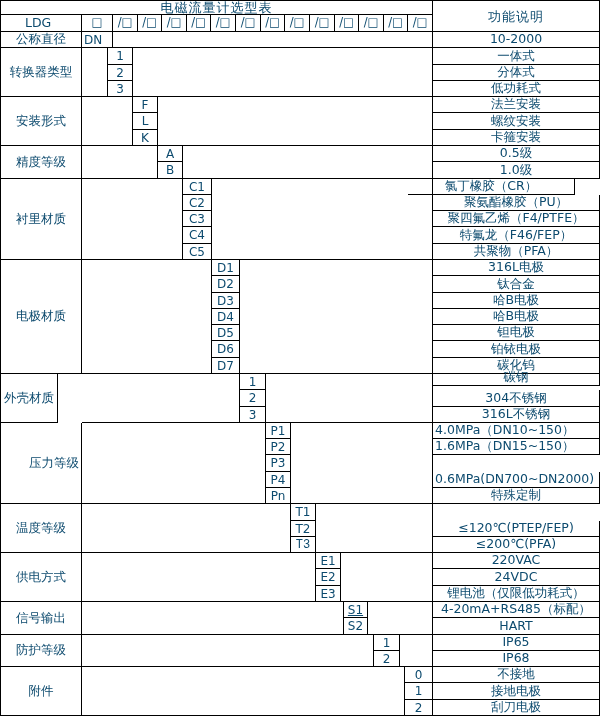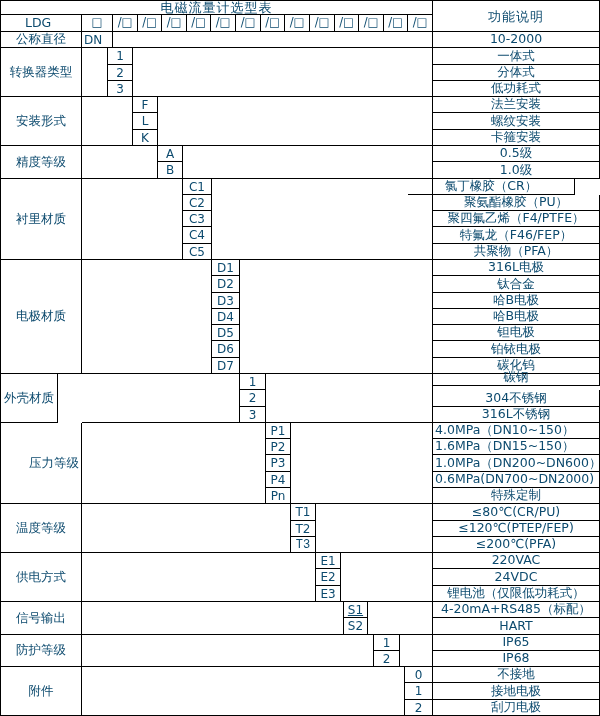"1.0MPa（DN200~DN600）" div.cell { html: <div>1.0MPa（DN200~DN600）</div> -> none }
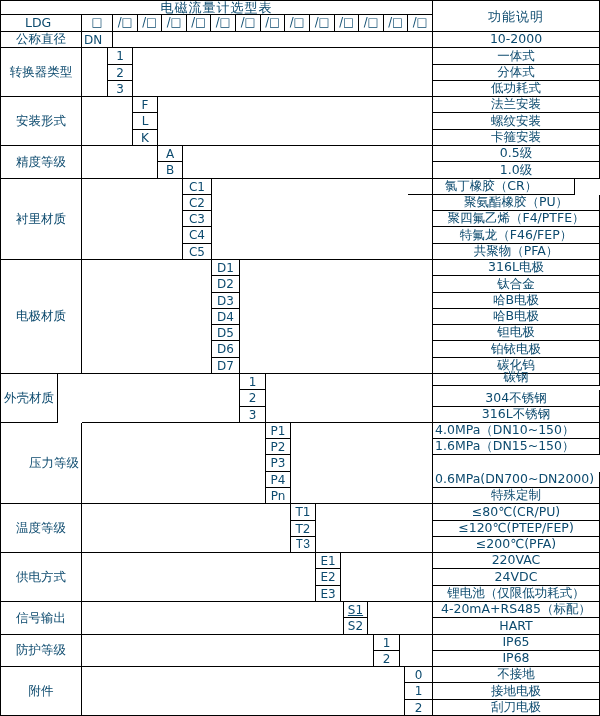"≤80℃(CR/PU)" div.cell { html: <div>≤80℃(CR/PU)</div> -> none }
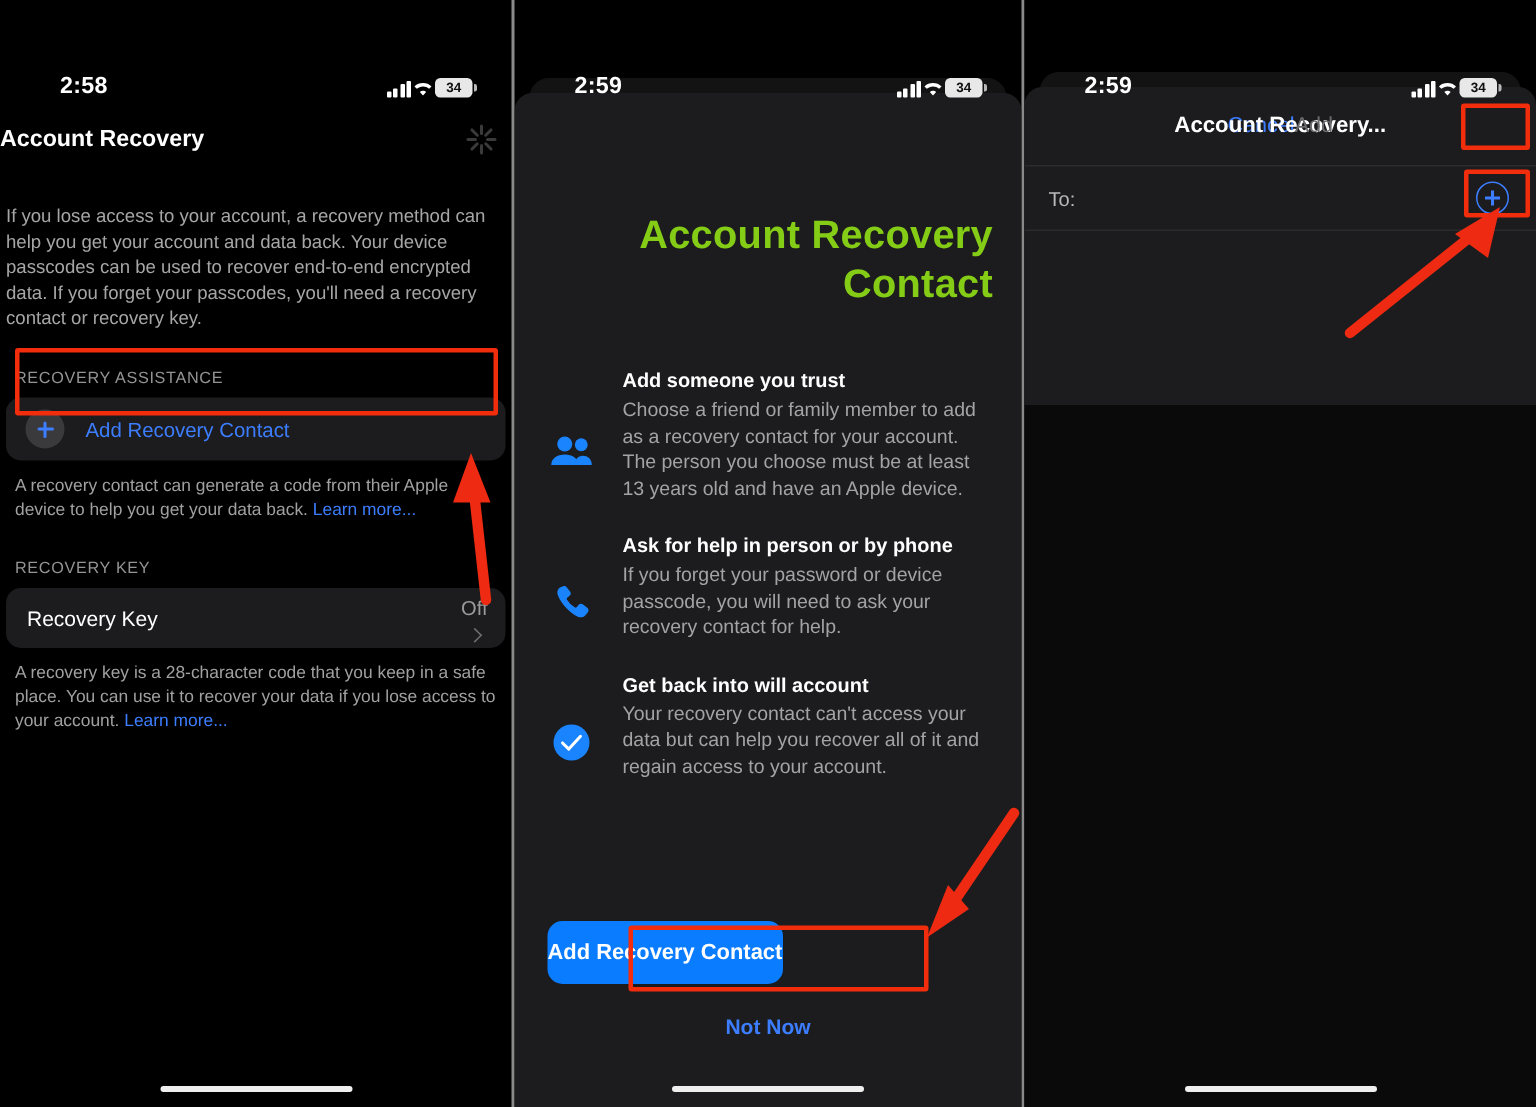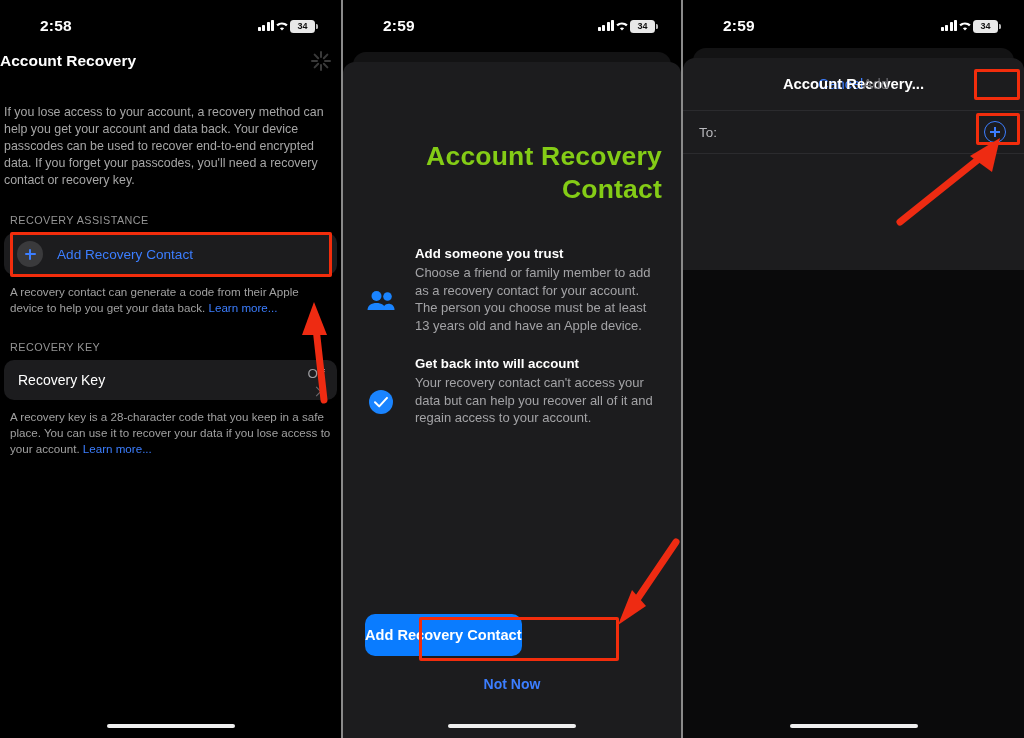"2:58" .statusbar { margin-top: none -> 32px }
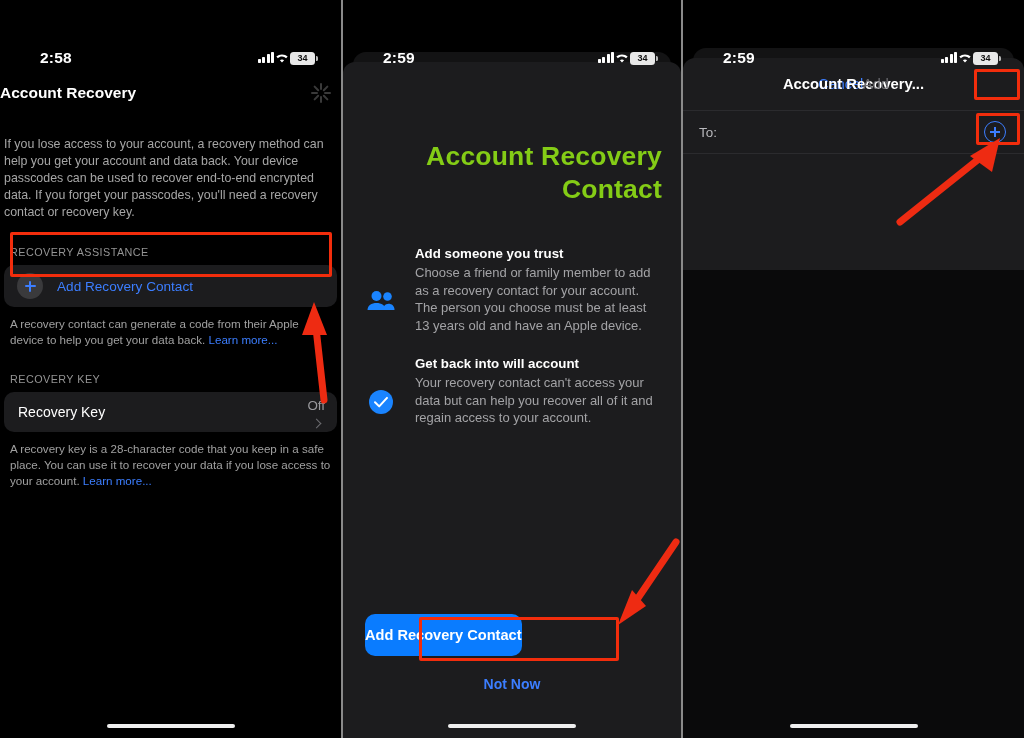"34" .sb-right { align-items: flex-start -> flex-end }
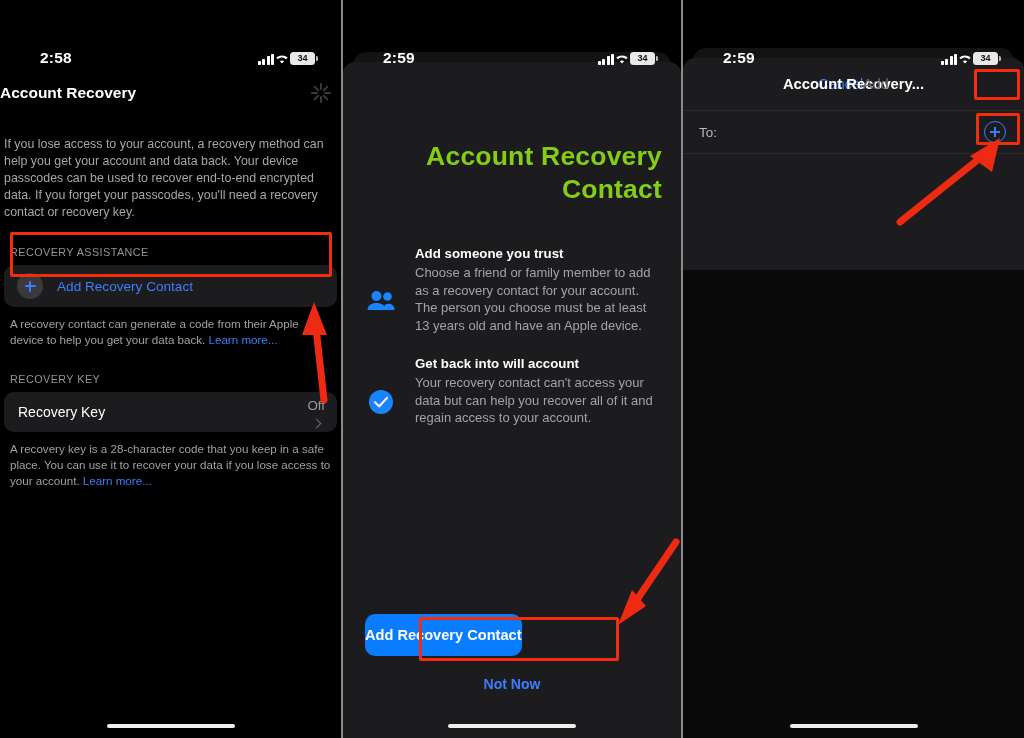"Ask for help in person" div.feature { html: none -> <div> <div> <svg> <path></path> </svg> </div> <div> <div>Ask for help in person or by phone</div> <div>If you forget your password or device passcode, you will need to ask your recovery contact for help.</div> </div> </div> }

TASK:
Repeat the material above in full and unchanged, minus its images.

ANSWER SPACE:
"1.0MPa（DN200~DN600）" div.cell { html: <div>1.0MPa（DN200~DN600）</div> -> none }
"≤80℃(CR/PU)" div.cell { html: <div>≤80℃(CR/PU)</div> -> none }
"2:58" .statusbar { margin-top: none -> 32px }
"34" .sb-right { align-items: flex-start -> flex-end }
"Ask for help in person" div.feature { html: none -> <div> <div> <svg> <path></path> </svg> </div> <div> <div>Ask for help in person or by phone</div> <div>If you forget your password or device passcode, you will need to ask your recovery contact for help.</div> </div> </div> }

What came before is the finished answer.